Pada tanggal 24-25 Oktober 2015, diadakan kegiatan bimbingan kelas budi pekerti guna melatih para murid untuk mandiri dan mengenal dunia Tzu Chi dengan baik. Para relawan pendamping kini telah dibantu oleh para murid yang telah lulus dari kelas Erdongban.

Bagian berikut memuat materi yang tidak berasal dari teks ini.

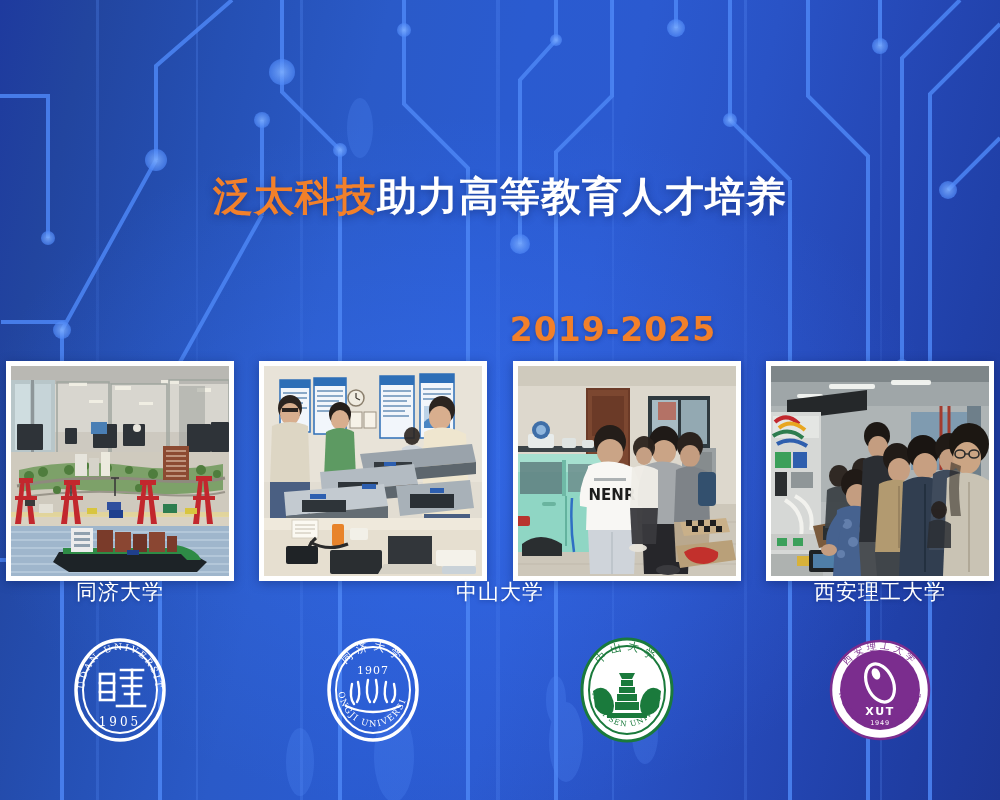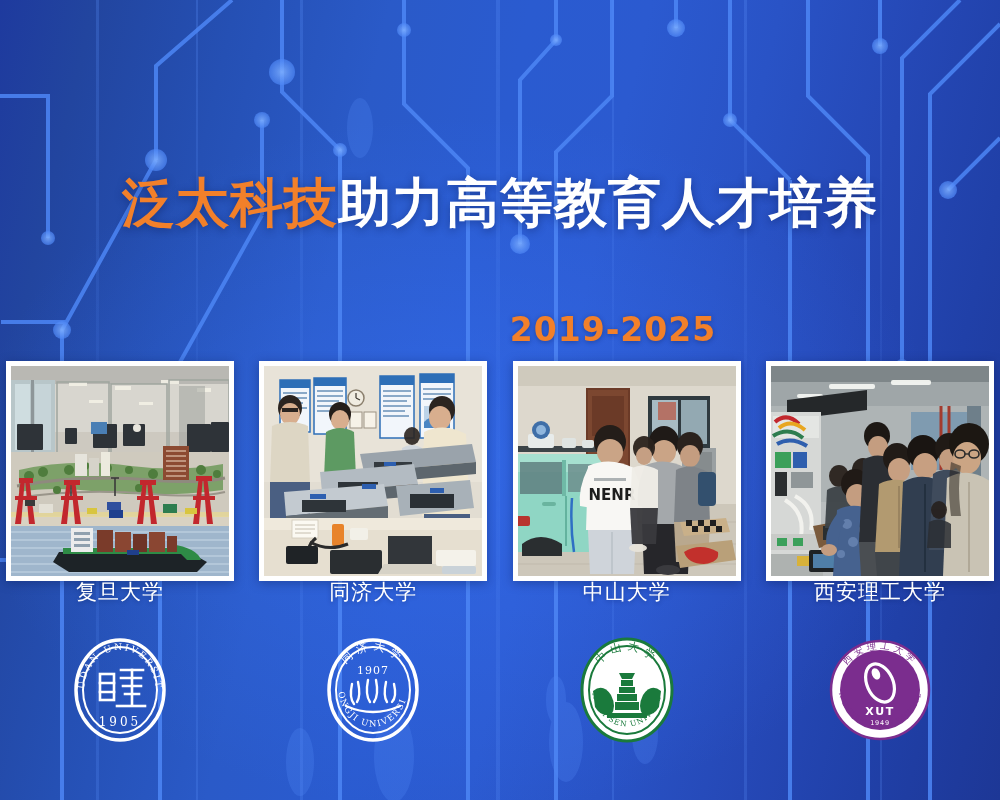--- a/index.html
+++ b/index.html
@@ -47,7 +47,7 @@
     white-space: nowrap;
   }
   .title {
-    font-size: 53px;
+    font-size: 40px;
     font-weight: 700;
     letter-spacing: 1px;
     line-height: 1;

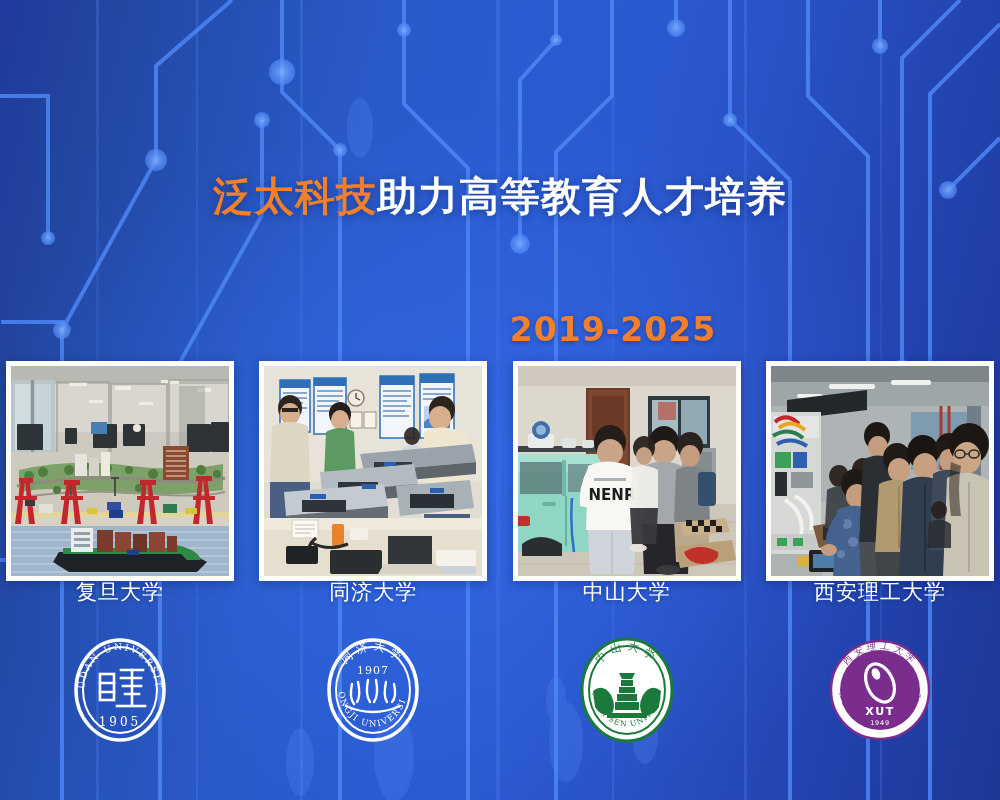--- a/index.html
+++ b/index.html
@@ -757,7 +757,6 @@
   </div>
 
   <div class="labels">
-    <div class="label">复旦大学</div>
     <div class="label">同济大学</div>
     <div class="label">中山大学</div>
     <div class="label">西安理工大学</div>

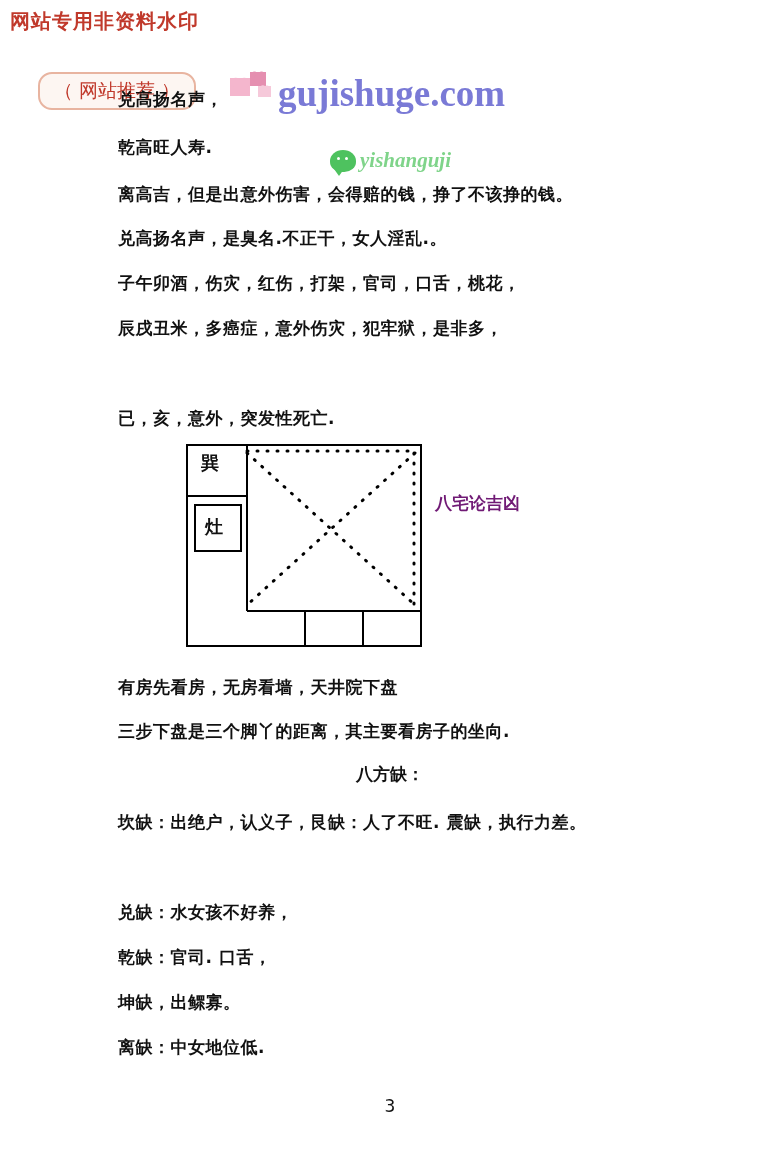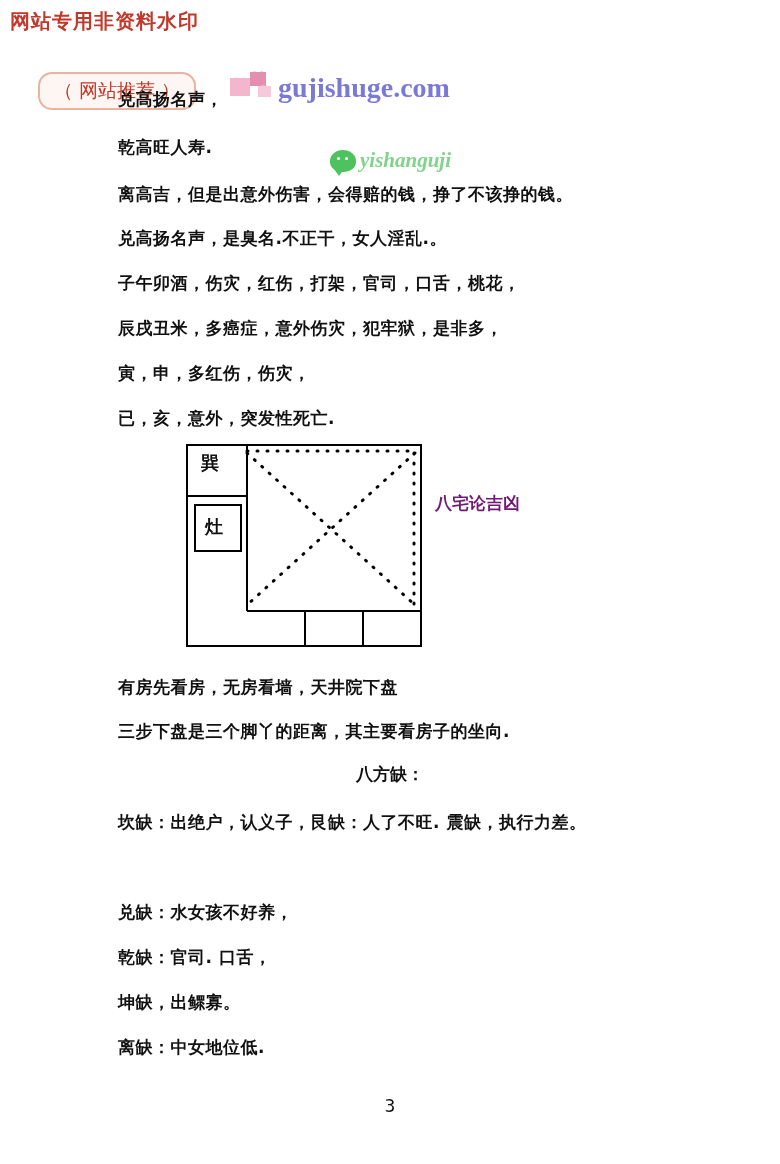--- a/index.html
+++ b/index.html
@@ -43,7 +43,7 @@
     position: absolute;
     left: 278px;
     top: 72px;
-    font-size: 28px;
+    font-size: 37px;
     font-weight: bold;
     color: #7a7ad6;
     font-family: "Liberation Serif", "DejaVu Serif", serif;

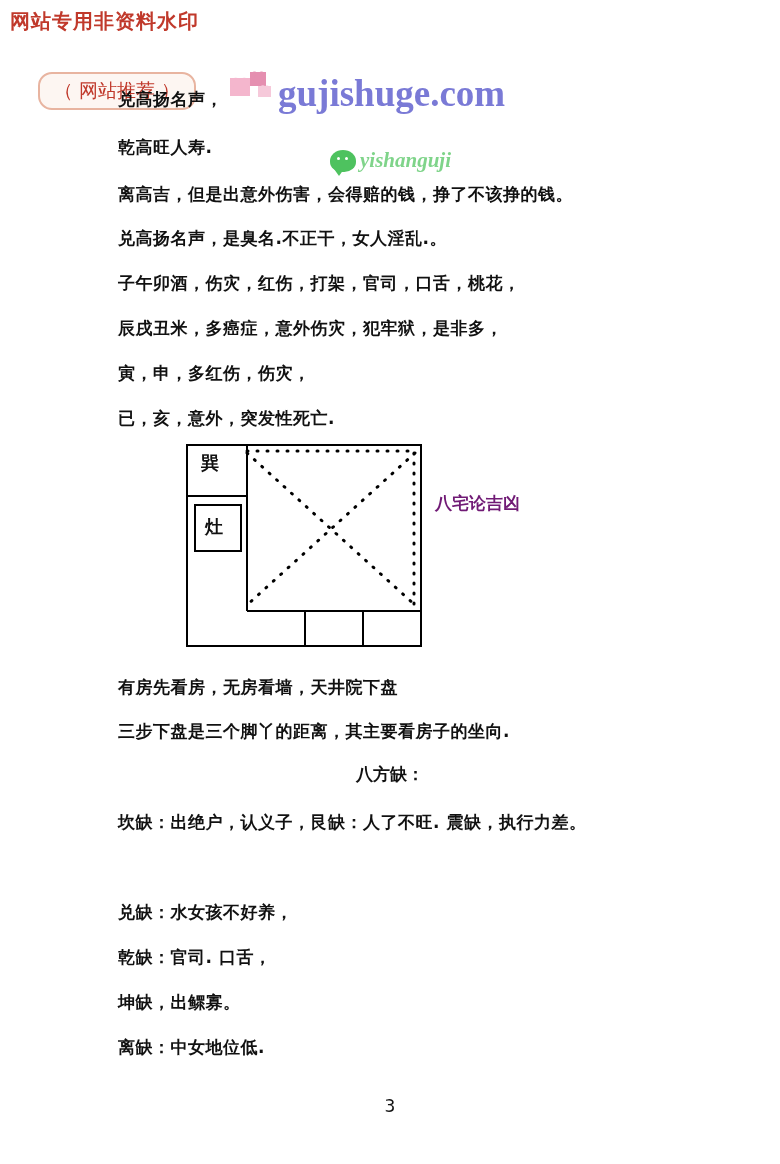--- a/index.html
+++ b/index.html
@@ -218,7 +218,6 @@
   <div class="line" style="left:118px; top:227px;">兑高扬名声，是臭名.不正干，女人淫乱.。</div>
   <div class="line" style="left:118px; top:272px;">子午卯酒，伤灾，红伤，打架，官司，口舌，桃花，</div>
   <div class="line" style="left:118px; top:317px;">辰戌丑米，多癌症，意外伤灾，犯牢狱，是非多，</div>
-  <div class="line" style="left:118px; top:362px;">寅，申，多红伤，伤灾，</div>
   <div class="line" style="left:118px; top:407px;">已，亥，意外，突发性死亡.</div>
 
   <div class="diagram">

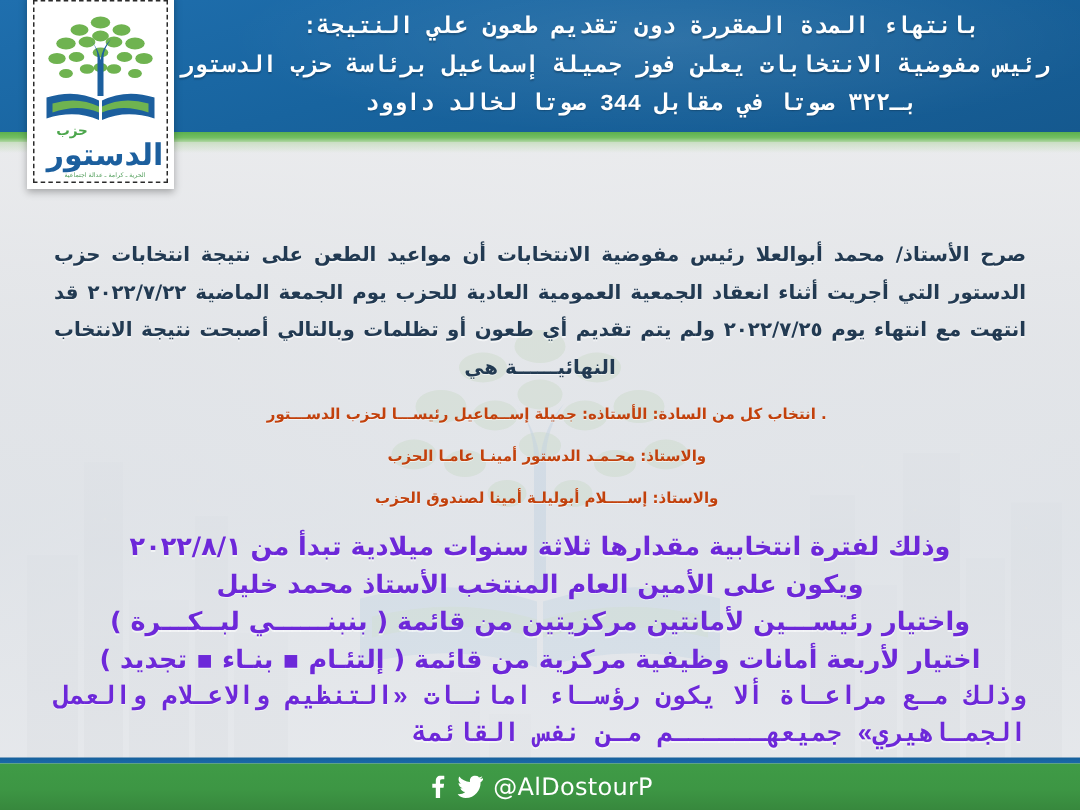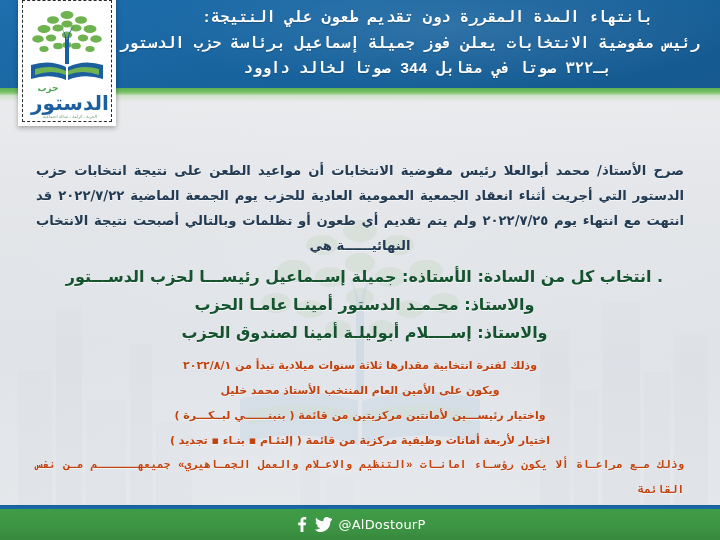--- a/index.html
+++ b/index.html
@@ -210,8 +210,8 @@
     text-align: center;
   }
   .name-line {
-    color: #14532d;
-    font-size: 16px;
+    color: #c2410c;
+    font-size: 10px;
     font-weight: bold;
     line-height: 28px;
     letter-spacing: 0.2px;

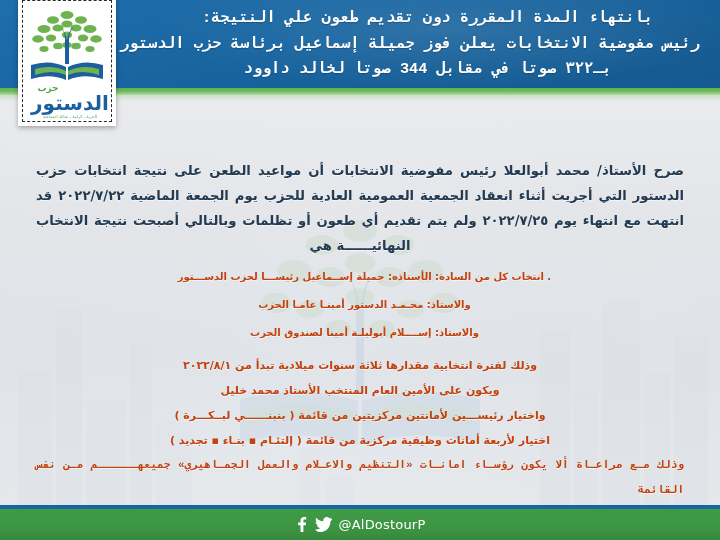--- a/index.html
+++ b/index.html
@@ -225,8 +225,8 @@
     text-align: center;
   }
   .tail-line {
-    color: #c2410c;
-    font-size: 11px;
+    color: #6d28d9;
+    font-size: 17px;
     font-weight: bold;
     line-height: 25px;
     text-shadow: 0 1px 0 rgba(255,255,255,0.55);

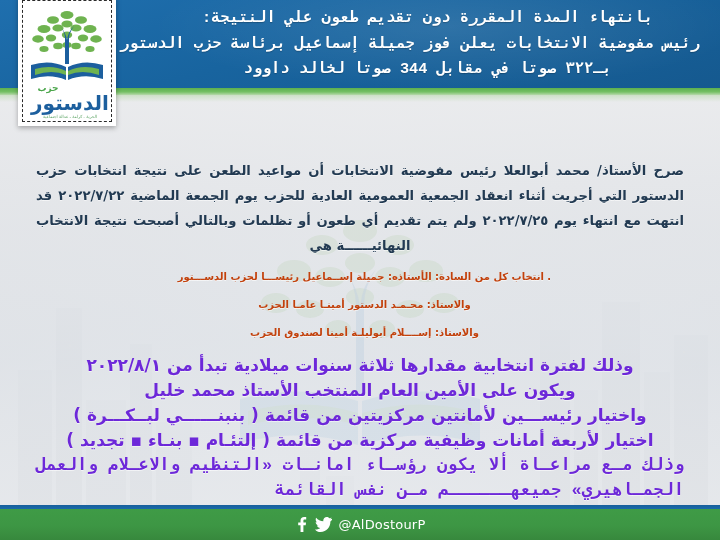--- a/index.html
+++ b/index.html
@@ -262,7 +262,7 @@
   }
   .footer-handle {
     color: #ffffff;
-    font-size: 13px;
+    font-size: 16px;
     letter-spacing: 0.2px;
     font-family: "DejaVu Sans", "Liberation Sans", sans-serif;
   }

Kamp Bimbingan Kelas Budi Pekerti Erdongban selama 2 hari (24-25 Oktober 2015) meninggalkan banyak kesan bagi murid-murid. Tidak hanya kesan, tetapi niat untuk berubah yang dimulai dari diri sendiri pun mulai terbentuk. Seperti halnya Bryan Harim, peserta kamp yang berada di kelompok  Yong Qi B1. Pada sesi renungan malam di Kamp Bimbingan Kelas Budi Pekerti Erdongban, Anak Kelas 6 SD ini menangis setelah menonton video mengenai “Kasih Sayang Ayah”. Ia sadar telah berbuat salah  karena ia sadar sering tidak menghabiskan, membuang makanan, dan menyia-nyiakan berkah. Dan melalui surat, ia meminta maaf kepada orang tuanya. Setelah menonton video tersebut ia bersyukur dengan keadaannya sekarang dan akan menghabiskan makanan yang ada dan tidak disisakan.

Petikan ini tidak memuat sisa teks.